Anónima, parte de la intervención Santiago, tu mirada nos mira.

La iconografía alrededor de Darío y Maxi integra la misma serie que las revueltas del 19 y 20 de 2001 y su persistencia en el tiempo gracias a la organización y activismo permanente en la estación que hoy lleva sus nombres, permite observar el pasaje de una comunicación que poco a poco fue abriéndole paso a las estéticas digitales. 

Las acciones que primero se ideaban en torno a muros, banderas y stenciles pronto comenzaron a planificarse también al calor de las plataformas digitales. Así, pasando por las variadas intervenciones en torno a la segunda desaparición de Julio López, pasando por Luciano Arruga y Mariano Ferreyra (entre tantos y tantas), llegamos a un caso emblemático de nuestra política local que estuvo más vinculado con esa dinámica: los reclamos por la aparición con vida de Santiago Maldonado

El hashtag #DondeEstaSantiagoMaldonado obligó a los medios tradicionales a hablar del caso en el contexto de un gobierno abiertamente detractor de la militancia por los Derechos Humanos. El caso mostró todas las características de esa disputa entre imágenes activistas e imágenes espectaculares. Una selfie de Santiago, imagen típica de las redes sociales, devino en una imagen singular, de denuncia y articulación con otros casos de desapariciones. Otra vez rostros en murales, pancartas y ahora sí con lo digital como máximo protagonista, como lo demuestran dos campañas impulsadas principalmente por Twitter y Facebook como Dónde está Santiago Maldonado y Santiago, tu mirada nos mira.
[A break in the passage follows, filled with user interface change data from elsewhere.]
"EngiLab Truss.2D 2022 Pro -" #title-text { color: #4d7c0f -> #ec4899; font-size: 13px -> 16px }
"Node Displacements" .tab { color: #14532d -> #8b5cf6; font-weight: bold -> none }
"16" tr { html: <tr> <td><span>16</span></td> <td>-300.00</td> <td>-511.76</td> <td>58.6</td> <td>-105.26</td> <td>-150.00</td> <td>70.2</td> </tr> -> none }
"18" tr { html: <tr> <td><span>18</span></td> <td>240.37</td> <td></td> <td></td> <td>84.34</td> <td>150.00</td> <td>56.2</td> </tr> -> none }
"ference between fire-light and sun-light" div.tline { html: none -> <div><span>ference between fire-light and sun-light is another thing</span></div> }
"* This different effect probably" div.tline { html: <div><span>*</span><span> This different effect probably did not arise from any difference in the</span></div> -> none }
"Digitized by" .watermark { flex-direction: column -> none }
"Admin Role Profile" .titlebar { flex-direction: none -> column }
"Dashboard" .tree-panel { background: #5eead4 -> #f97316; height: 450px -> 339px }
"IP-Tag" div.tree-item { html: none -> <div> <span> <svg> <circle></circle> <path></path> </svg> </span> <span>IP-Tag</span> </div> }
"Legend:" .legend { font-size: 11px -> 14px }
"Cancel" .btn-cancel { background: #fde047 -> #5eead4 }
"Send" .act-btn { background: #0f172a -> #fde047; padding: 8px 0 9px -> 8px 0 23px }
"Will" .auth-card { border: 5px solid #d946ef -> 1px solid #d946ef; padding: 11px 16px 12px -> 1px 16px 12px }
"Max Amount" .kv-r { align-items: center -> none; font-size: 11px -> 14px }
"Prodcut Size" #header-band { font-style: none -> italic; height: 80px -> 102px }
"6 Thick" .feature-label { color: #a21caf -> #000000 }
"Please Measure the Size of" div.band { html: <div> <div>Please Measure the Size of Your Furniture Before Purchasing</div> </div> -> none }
A pesar de las ajustadas y precisas predicciones de Debord sobre la sociedad del espectáculo y el devenir imagen del mundo, las resistencias, disputas y avances de los sectores populares nos hicieron recordar que el triunfo de la imagen-mercancía no es total ni absoluto. Que la pura intercambiabilidad de los cuerpos en la danza de noticias que desfilan unas a otras en los noticieros puede quedar suspendida con la insistencia y permanencia que el caso de Maldonado, como el de Darío y Maxi, siguen teniendo en las discusiones públicas. Con o sin medios de prensa apuntando sus cámaras y sus titulares, las organizaciones siguen dándose sus propios recursos, sus propias imágenes, para manifestarse e insistir.